Task instructions. What you give back should match the entries below character for character.

[Data excerpts]
*** Block opens ***

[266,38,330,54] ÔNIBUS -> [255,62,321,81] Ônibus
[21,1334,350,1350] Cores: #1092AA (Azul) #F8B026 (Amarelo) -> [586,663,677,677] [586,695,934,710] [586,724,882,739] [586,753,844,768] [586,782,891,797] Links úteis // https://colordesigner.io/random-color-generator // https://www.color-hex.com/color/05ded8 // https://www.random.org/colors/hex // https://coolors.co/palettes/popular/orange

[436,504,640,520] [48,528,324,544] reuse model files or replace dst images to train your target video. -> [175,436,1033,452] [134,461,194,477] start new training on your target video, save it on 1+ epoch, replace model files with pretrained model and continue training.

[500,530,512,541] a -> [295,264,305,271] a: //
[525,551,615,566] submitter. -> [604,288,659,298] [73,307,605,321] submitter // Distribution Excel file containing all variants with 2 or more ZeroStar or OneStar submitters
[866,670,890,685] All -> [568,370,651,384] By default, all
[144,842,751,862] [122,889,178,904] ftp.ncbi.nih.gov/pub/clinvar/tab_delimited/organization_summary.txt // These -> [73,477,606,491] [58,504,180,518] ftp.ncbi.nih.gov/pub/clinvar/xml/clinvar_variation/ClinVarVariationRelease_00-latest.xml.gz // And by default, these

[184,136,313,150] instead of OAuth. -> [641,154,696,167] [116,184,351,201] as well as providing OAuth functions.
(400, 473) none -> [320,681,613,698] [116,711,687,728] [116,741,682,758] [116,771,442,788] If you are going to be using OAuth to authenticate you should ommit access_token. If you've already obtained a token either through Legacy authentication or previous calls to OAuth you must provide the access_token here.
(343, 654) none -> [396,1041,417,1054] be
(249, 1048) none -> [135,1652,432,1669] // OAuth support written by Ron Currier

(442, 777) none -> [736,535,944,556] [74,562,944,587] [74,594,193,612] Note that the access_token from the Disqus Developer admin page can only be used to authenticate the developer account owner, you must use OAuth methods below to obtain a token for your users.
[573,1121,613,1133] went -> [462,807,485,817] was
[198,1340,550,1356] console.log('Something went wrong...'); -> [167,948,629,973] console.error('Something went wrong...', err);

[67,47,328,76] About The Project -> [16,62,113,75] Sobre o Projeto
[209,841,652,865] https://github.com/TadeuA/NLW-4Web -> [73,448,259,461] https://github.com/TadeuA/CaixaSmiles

*** Block closes ***

Your response.
[266,38,330,54] ÔNIBUS -> [255,62,321,81] Ônibus
[21,1334,350,1350] Cores: #1092AA (Azul) #F8B026 (Amarelo) -> [586,663,677,677] [586,695,934,710] [586,724,882,739] [586,753,844,768] [586,782,891,797] Links úteis // https://colordesigner.io/random-color-generator // https://www.color-hex.com/color/05ded8 // https://www.random.org/colors/hex // https://coolors.co/palettes/popular/orange

[436,504,640,520] [48,528,324,544] reuse model files or replace dst images to train your target video. -> [175,436,1033,452] [134,461,194,477] start new training on your target video, save it on 1+ epoch, replace model files with pretrained model and continue training.

[500,530,512,541] a -> [295,264,305,271] a: //
[525,551,615,566] submitter. -> [604,288,659,298] [73,307,605,321] submitter // Distribution Excel file containing all variants with 2 or more ZeroStar or OneStar submitters
[866,670,890,685] All -> [568,370,651,384] By default, all
[144,842,751,862] [122,889,178,904] ftp.ncbi.nih.gov/pub/clinvar/tab_delimited/organization_summary.txt // These -> [73,477,606,491] [58,504,180,518] ftp.ncbi.nih.gov/pub/clinvar/xml/clinvar_variation/ClinVarVariationRelease_00-latest.xml.gz // And by default, these

[184,136,313,150] instead of OAuth. -> [641,154,696,167] [116,184,351,201] as well as providing OAuth functions.
(400, 473) none -> [320,681,613,698] [116,711,687,728] [116,741,682,758] [116,771,442,788] If you are going to be using OAuth to authenticate you should ommit access_token. If you've already obtained a token either through Legacy authentication or previous calls to OAuth you must provide the access_token here.
(343, 654) none -> [396,1041,417,1054] be
(249, 1048) none -> [135,1652,432,1669] // OAuth support written by Ron Currier

(442, 777) none -> [736,535,944,556] [74,562,944,587] [74,594,193,612] Note that the access_token from the Disqus Developer admin page can only be used to authenticate the developer account owner, you must use OAuth methods below to obtain a token for your users.
[573,1121,613,1133] went -> [462,807,485,817] was
[198,1340,550,1356] console.log('Something went wrong...'); -> [167,948,629,973] console.error('Something went wrong...', err);

[67,47,328,76] About The Project -> [16,62,113,75] Sobre o Projeto
[209,841,652,865] https://github.com/TadeuA/NLW-4Web -> [73,448,259,461] https://github.com/TadeuA/CaixaSmiles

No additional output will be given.